Stored data:
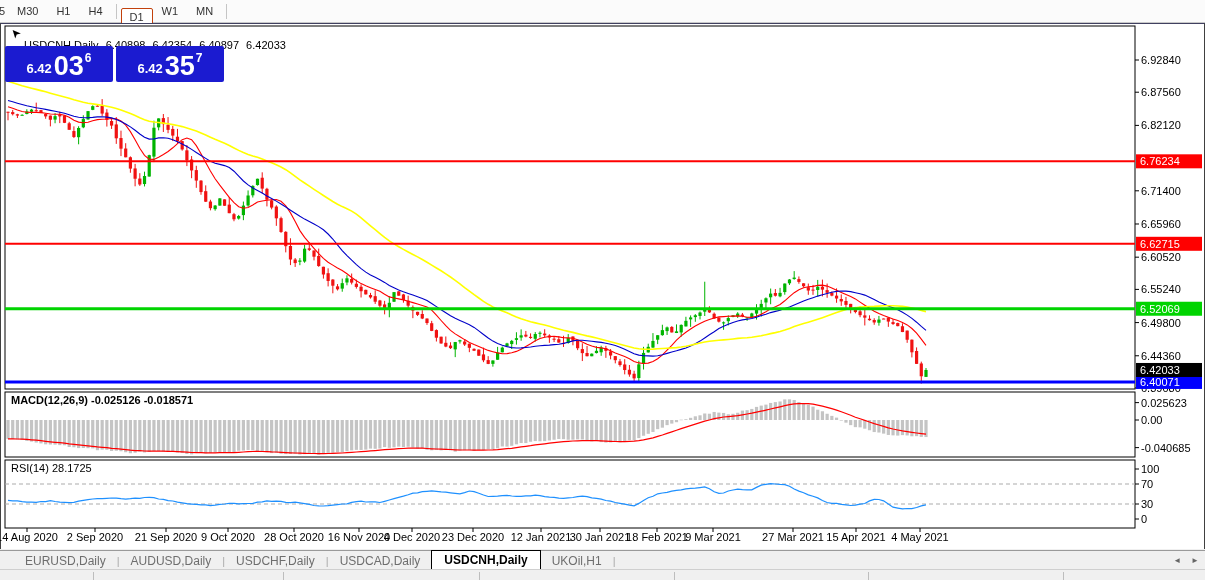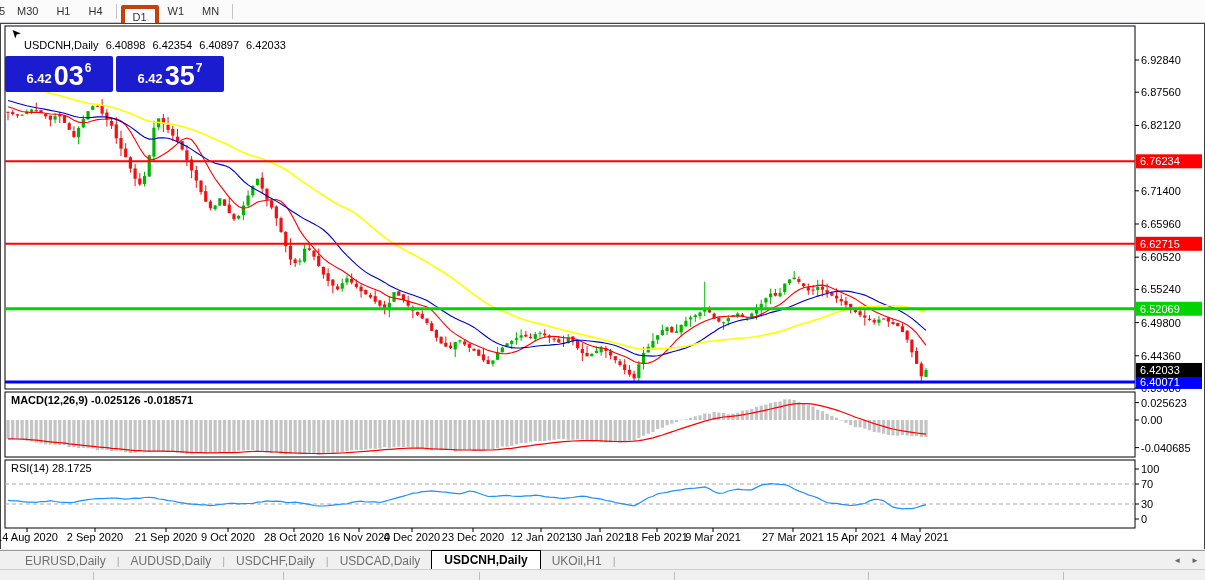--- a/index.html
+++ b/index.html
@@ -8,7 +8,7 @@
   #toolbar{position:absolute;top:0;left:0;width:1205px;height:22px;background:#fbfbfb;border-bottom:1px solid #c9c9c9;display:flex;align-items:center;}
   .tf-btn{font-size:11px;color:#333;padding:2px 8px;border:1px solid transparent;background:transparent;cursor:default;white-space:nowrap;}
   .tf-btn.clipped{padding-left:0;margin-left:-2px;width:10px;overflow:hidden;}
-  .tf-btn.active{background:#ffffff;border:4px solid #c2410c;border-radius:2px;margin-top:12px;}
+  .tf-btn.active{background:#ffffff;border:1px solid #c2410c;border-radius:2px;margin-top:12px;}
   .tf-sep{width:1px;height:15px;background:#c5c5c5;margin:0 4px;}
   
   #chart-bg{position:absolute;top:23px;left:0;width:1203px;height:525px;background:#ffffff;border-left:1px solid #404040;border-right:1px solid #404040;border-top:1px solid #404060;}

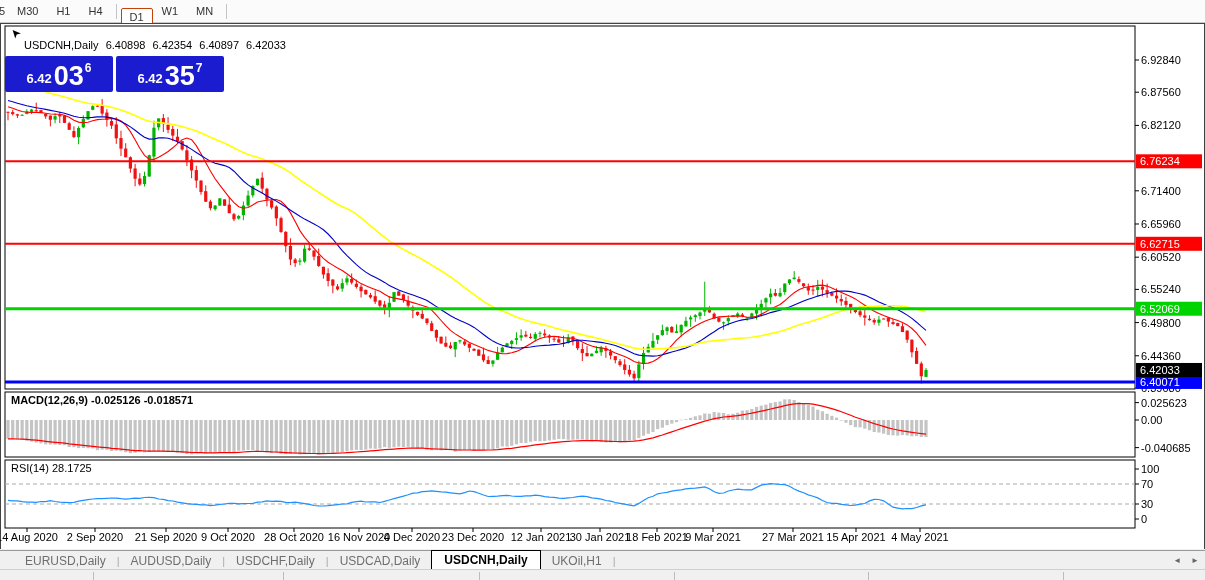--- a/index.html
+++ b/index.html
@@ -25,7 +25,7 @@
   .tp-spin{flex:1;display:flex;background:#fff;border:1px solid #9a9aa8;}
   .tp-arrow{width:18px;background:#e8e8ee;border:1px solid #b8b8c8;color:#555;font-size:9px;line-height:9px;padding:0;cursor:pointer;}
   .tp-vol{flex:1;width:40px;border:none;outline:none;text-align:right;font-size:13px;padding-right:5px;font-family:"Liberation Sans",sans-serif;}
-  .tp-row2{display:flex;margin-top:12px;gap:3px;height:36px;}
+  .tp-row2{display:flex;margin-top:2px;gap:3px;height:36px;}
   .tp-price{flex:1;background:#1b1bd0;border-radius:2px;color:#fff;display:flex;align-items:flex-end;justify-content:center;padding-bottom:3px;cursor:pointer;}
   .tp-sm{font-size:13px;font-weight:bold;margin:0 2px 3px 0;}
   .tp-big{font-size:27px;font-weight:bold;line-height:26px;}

Task requirements: Each entry above should be printed exactly, and any picture in it left out.

Response box:
--- a/index.html
+++ b/index.html
@@ -8,7 +8,7 @@
   #toolbar{position:absolute;top:0;left:0;width:1205px;height:22px;background:#fbfbfb;border-bottom:1px solid #c9c9c9;display:flex;align-items:center;}
   .tf-btn{font-size:11px;color:#333;padding:2px 8px;border:1px solid transparent;background:transparent;cursor:default;white-space:nowrap;}
   .tf-btn.clipped{padding-left:0;margin-left:-2px;width:10px;overflow:hidden;}
-  .tf-btn.active{background:#ffffff;border:4px solid #c2410c;border-radius:2px;margin-top:12px;}
+  .tf-btn.active{background:#ffffff;border:1px solid #c2410c;border-radius:2px;margin-top:12px;}
   .tf-sep{width:1px;height:15px;background:#c5c5c5;margin:0 4px;}
   
   #chart-bg{position:absolute;top:23px;left:0;width:1203px;height:525px;background:#ffffff;border-left:1px solid #404040;border-right:1px solid #404040;border-top:1px solid #404060;}

--- a/index.html
+++ b/index.html
@@ -25,7 +25,7 @@
   .tp-spin{flex:1;display:flex;background:#fff;border:1px solid #9a9aa8;}
   .tp-arrow{width:18px;background:#e8e8ee;border:1px solid #b8b8c8;color:#555;font-size:9px;line-height:9px;padding:0;cursor:pointer;}
   .tp-vol{flex:1;width:40px;border:none;outline:none;text-align:right;font-size:13px;padding-right:5px;font-family:"Liberation Sans",sans-serif;}
-  .tp-row2{display:flex;margin-top:12px;gap:3px;height:36px;}
+  .tp-row2{display:flex;margin-top:2px;gap:3px;height:36px;}
   .tp-price{flex:1;background:#1b1bd0;border-radius:2px;color:#fff;display:flex;align-items:flex-end;justify-content:center;padding-bottom:3px;cursor:pointer;}
   .tp-sm{font-size:13px;font-weight:bold;margin:0 2px 3px 0;}
   .tp-big{font-size:27px;font-weight:bold;line-height:26px;}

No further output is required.